After communicating with them, we feel exhausted, as if deprived of our last strength. Why? What is the mechanism of psychological vampirism and how to protect yourself from it?
One woman came to me for psychological counseling for advice about her nine-year-old son, who was often ill. These were various infections, and their frequency indicated a decrease in immunity of an incomprehensible nature. The mother divorced the father of the child, she worked, and when her son fell ill again, she took him to his grandmother, where he recovered in a few days. She read on the Internet that immunity can be reduced due to mental trauma, and took her son to a child psychiatrist, who did not find that he had a mental illness. Then she decided to contact me.
She talked about her son, I asked her questions about their relationship, but neither from her stories, nor from her answers to my questions, I could make any assumptions. And I thought that it was because of my inability to help her that I felt so uncomfortable. Of course, this was not the first time in my practice when I could not immediately understand the essence of the problem and find the key to its solution, but usually I still did not feel so exhausted during a conversation with a client. When I was able to establish emotional contact with the interlocutor and start a discussion, even if very controversial initial assumptions, in the end such a discussion in itself often turned out to be useful, and I tried to prolong the conversation, feeling that the very fact of emotional contact helped him.
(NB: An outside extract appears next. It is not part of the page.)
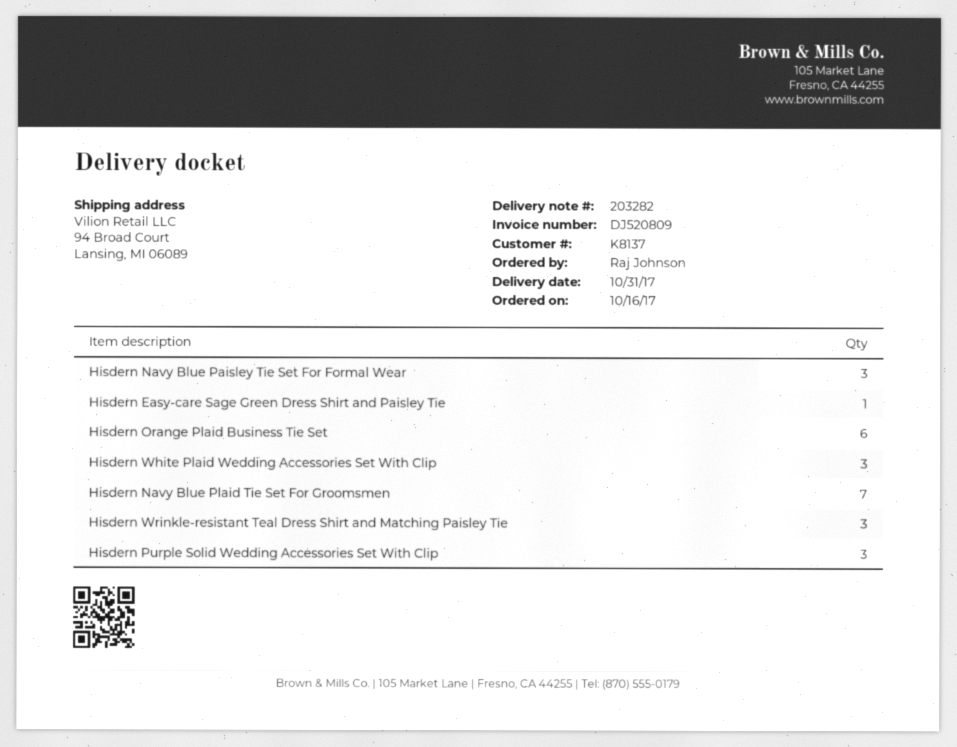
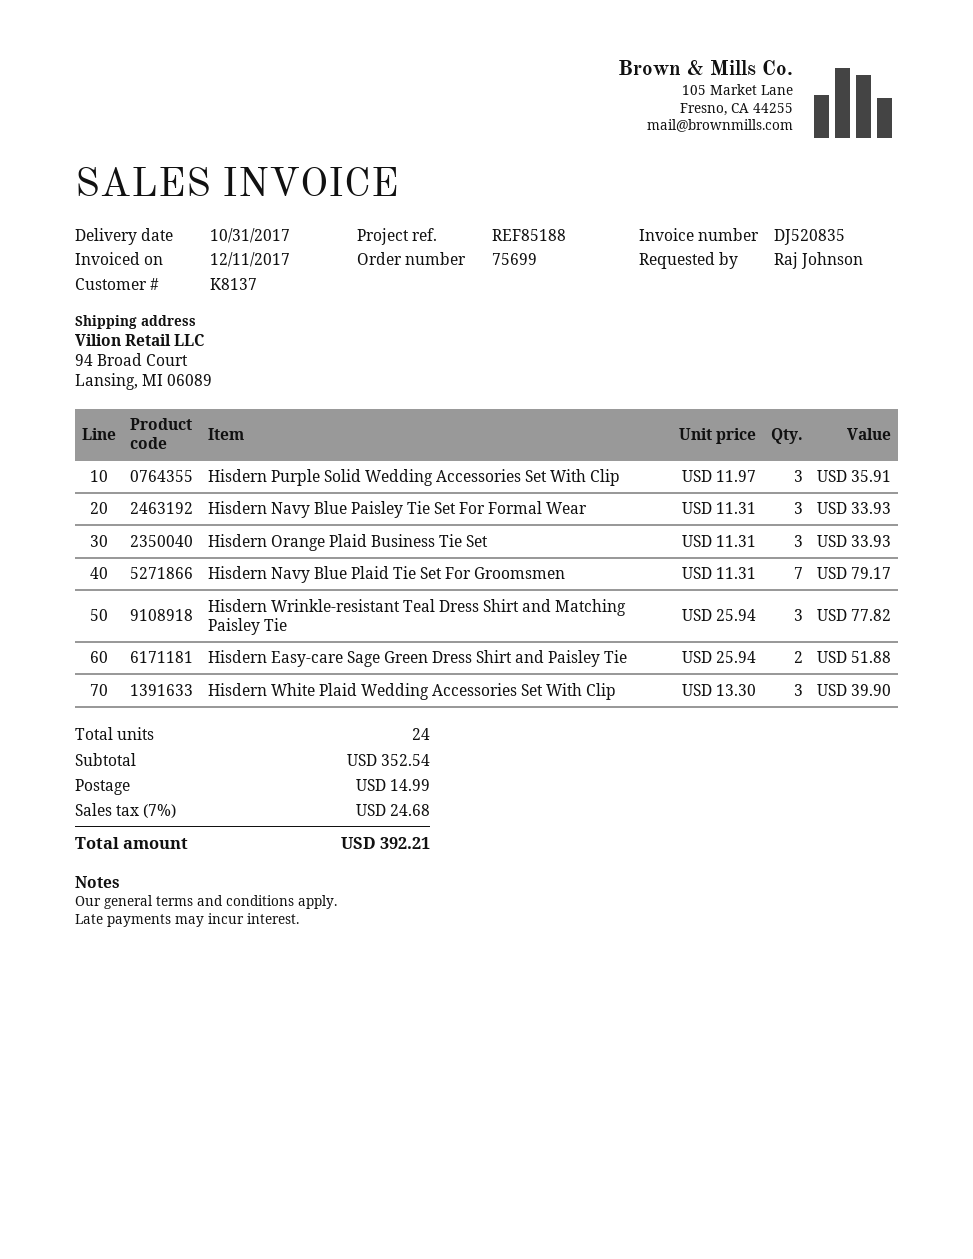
invoice number: DJ520809 -> DJ520835
Hisdern Easy-care Sage Green Dress Shirt and Paisley Tie: 1 -> 2
Hisdern Orange Plaid Business Tie Set: 6 -> 3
But in this case, I didn’t succeed. The woman listened to me, but did not enter into a dialogue, but again and again obsessively repeated what had already been said. It seemed to me that the very intonations of her speech created in me an underlying feeling of my guilt and at the same time aroused a feeling of protest. I suddenly noticed that I was waiting for the end of her visit. Why didn’t you get along with this woman? I was surprised to catch myself on an unusual feeling for me that I myself was trying to involuntarily fence myself off from her, to create a distance, although in general this was not my position.
- «It’s easier for those of us who have a high level of intelligence»
Several months have passed since her visit, and we met by chance in a completely different setting. We were fellow travelers on the bus. We had a rather long way to go, and she again spoke of her son, in the same style and with the same intonations. And at first I was even glad that maybe I could still understand something and help in some way. She shared with me her plan to go on vacation abroad with her son, so that he would find himself in new conditions, without a grandmother (jealousy was felt in her relationship with her grandson). She spoke, and every minute I felt physically worse, as if falling ill. It seemed to me that this communication drains all my energy. And I suddenly imagined her son, left alone with her for a long period in an unfamiliar place … And I ran away. I got off at the next stop. I only had the strength to say goodbye to her: “I beg you, do not take your son with you.”
I waited for the next bus and gradually came to my senses. I suddenly realized that I was faced with something that I had only heard about before, and did not even really believe in it — with psychological vampirism. I realized that this is precisely what it consists of, that a person seems to be asking for help and sympathy, but at the same time does not enter into emotional contact with the interlocutor, and not because he cannot, but because such contact will prevent him from insisting on his own. And he stubbornly repeats the same thing, causing the interlocutor to feel guilty, because the interlocutor cannot help. He cannot help because such a person does not seek help, he only wants to hang his problems on another.
Perhaps this was the reason for the endless illnesses of her son. When a mother behaves like this with everyone, including her child, and the child is not protected from her emotional deafness and at the same time accepts the imposed guilt, he can get sick. His very illness, which creates problems for her, increases his guilt. Etc.
But I was surprised: how did I survive her visit to me as a psychologist and not fall into a state of exhaustion? I think that my position as a consultant saved me, which allowed me to keep a distance between us. And in a conversation on an equal footing, the distance was reduced, and I was in no way protected from her emotional deafness.